## [TASK DIRECTIONS]
Take the line that has "public accountability purposes" and all the lines that come after it in the records, and write them out again exactly. Add no other line.

+++++

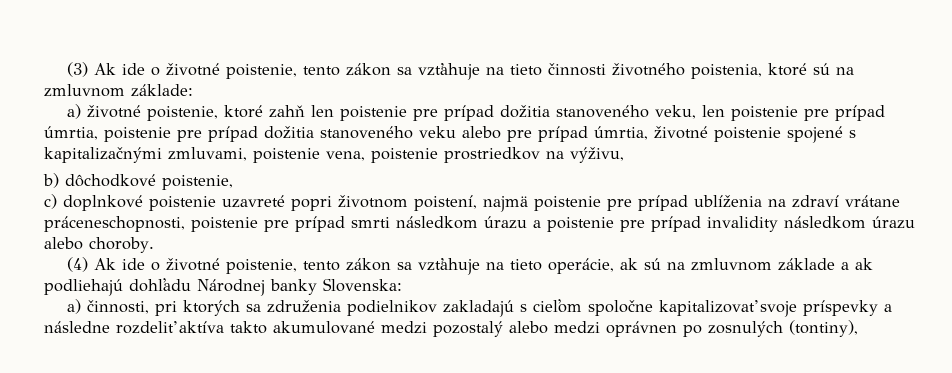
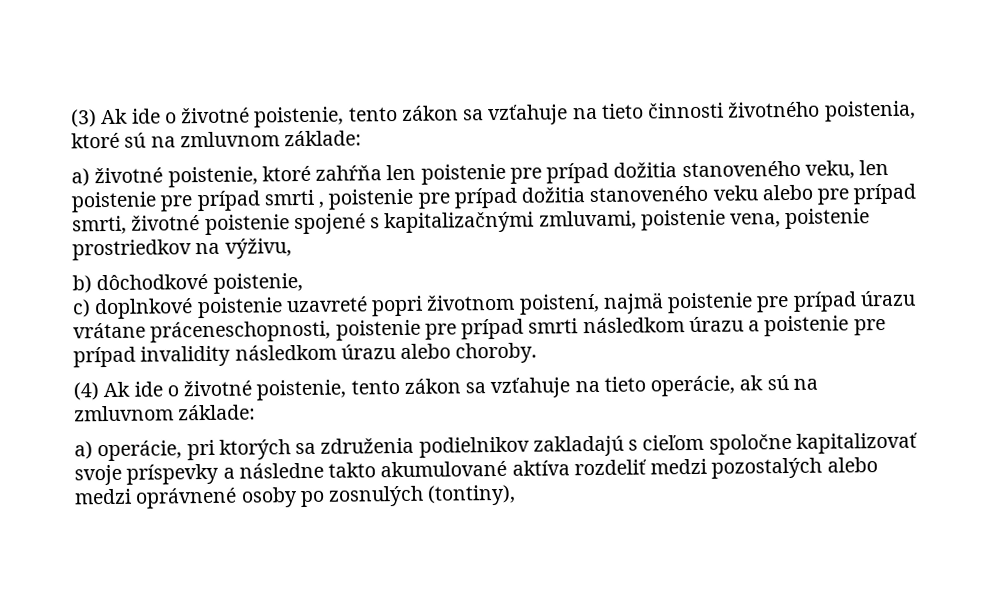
- a) životné poistenie, ktoré zahň len poistenie pre prípad dožitia stanoveného veku, len poistenie pre prípad úmrtia, poistenie pre prípad dožitia stanoveného veku alebo pre prípad úmrtia, životné poistenie spojené s kapitalizačnými zmluvami, poistenie vena, poistenie prostriedkov na výživu,
+ a) životné poistenie, ktoré zahŕňa len poistenie pre prípad dožitia stanoveného veku, len poistenie pre prípad smrti , poistenie pre prípad dožitia stanoveného veku alebo pre prípad smrti, životné poistenie spojené s kapitalizačnými zmluvami, poistenie vena, poistenie prostriedkov na výživu,
- c) doplnkové poistenie uzavreté popri životnom poistení, najmä poistenie pre prípad ublíženia na zdraví vrátane práceneschopnosti, poistenie pre prípad smrti následkom úrazu a poistenie pre prípad invalidity následkom úrazu alebo choroby.
+ c) doplnkové poistenie uzavreté popri životnom poistení, najmä poistenie pre prípad úrazu vrátane práceneschopnosti, poistenie pre prípad smrti následkom úrazu a poistenie pre prípad invalidity následkom úrazu alebo choroby.
- (4) Ak ide o životné poistenie, tento zákon sa vzťahuje na tieto operácie, ak sú na zmluvnom základe a ak podliehajú dohľadu Národnej banky Slovenska:
- a) činnosti, pri ktorých sa združenia podielnikov zakladajú s cieľom spoločne kapitalizovať svoje príspevky a následne rozdeliť aktíva takto akumulované medzi pozostalý alebo medzi oprávnen po zosnulých (tontiny),
+ (4) Ak ide o životné poistenie, tento zákon sa vzťahuje na tieto operácie, ak sú na zmluvnom základe:
+ a) operácie, pri ktorých sa združenia podielnikov zakladajú s cieľom spoločne kapitalizovať svoje príspevky a následne takto akumulované aktíva rozdeliť medzi pozostalých alebo medzi oprávnené osoby po zosnulých (tontiny),

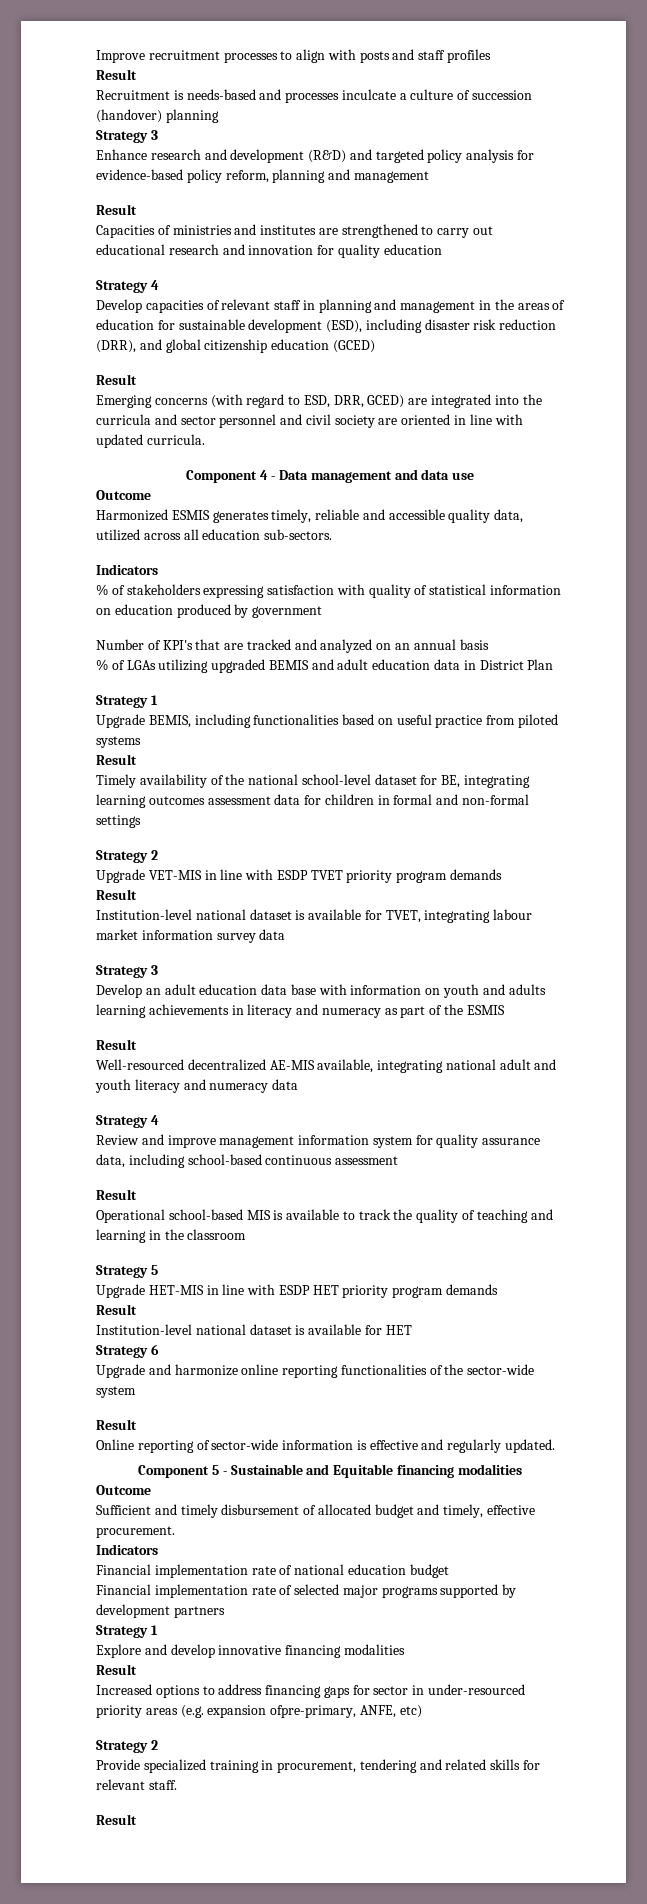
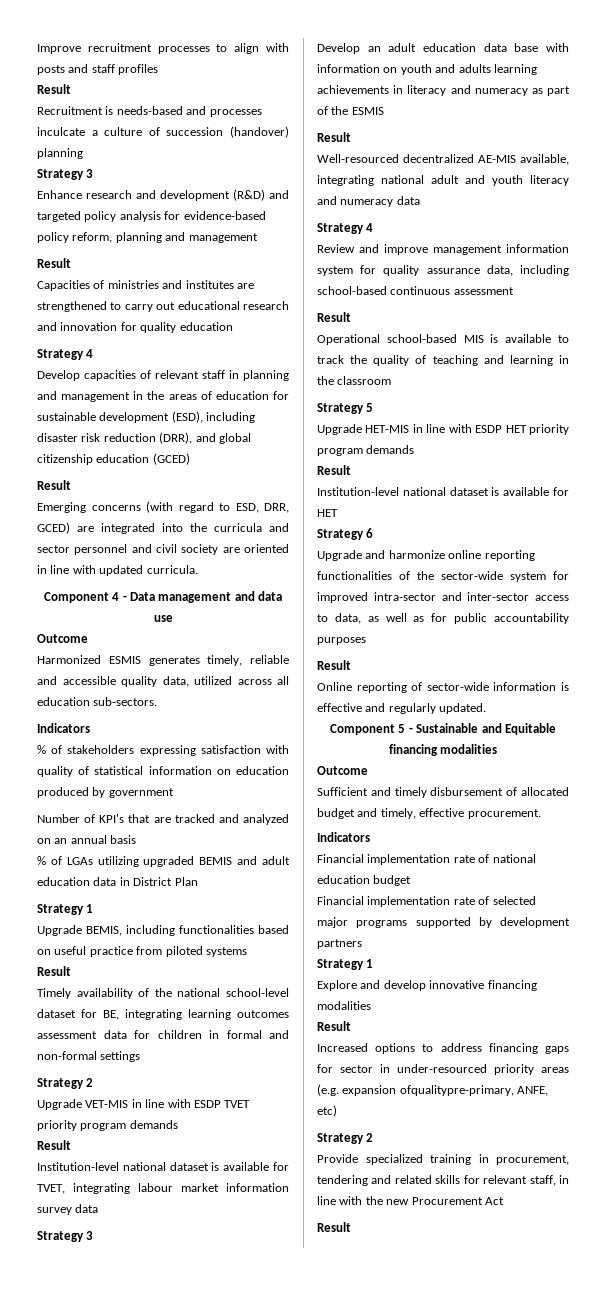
- Upgrade and harmonize online reporting functionalities of the sector-wide system
+ Upgrade and harmonize online reporting functionalities of the sector-wide system for improved intra-sector and inter-sector access to data, as well as for public accountability purposes
- Increased options to address financing gaps for sector in under-resourced priority areas (e.g. expansion ofpre-primary, ANFE, etc)
+ Increased options to address financing gaps for sector in under-resourced priority areas (e.g. expansion ofqualitypre-primary, ANFE, etc)
- Provide specialized training in procurement, tendering and related skills for relevant staff.
+ Provide specialized training in procurement, tendering and related skills for relevant staff, in line with the new Procurement Act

+++++

## [OUTPUT OF THE TASK]
+ Upgrade and harmonize online reporting functionalities of the sector-wide system for improved intra-sector and inter-sector access to data, as well as for public accountability purposes
- Increased options to address financing gaps for sector in under-resourced priority areas (e.g. expansion ofpre-primary, ANFE, etc)
+ Increased options to address financing gaps for sector in under-resourced priority areas (e.g. expansion ofqualitypre-primary, ANFE, etc)
- Provide specialized training in procurement, tendering and related skills for relevant staff.
+ Provide specialized training in procurement, tendering and related skills for relevant staff, in line with the new Procurement Act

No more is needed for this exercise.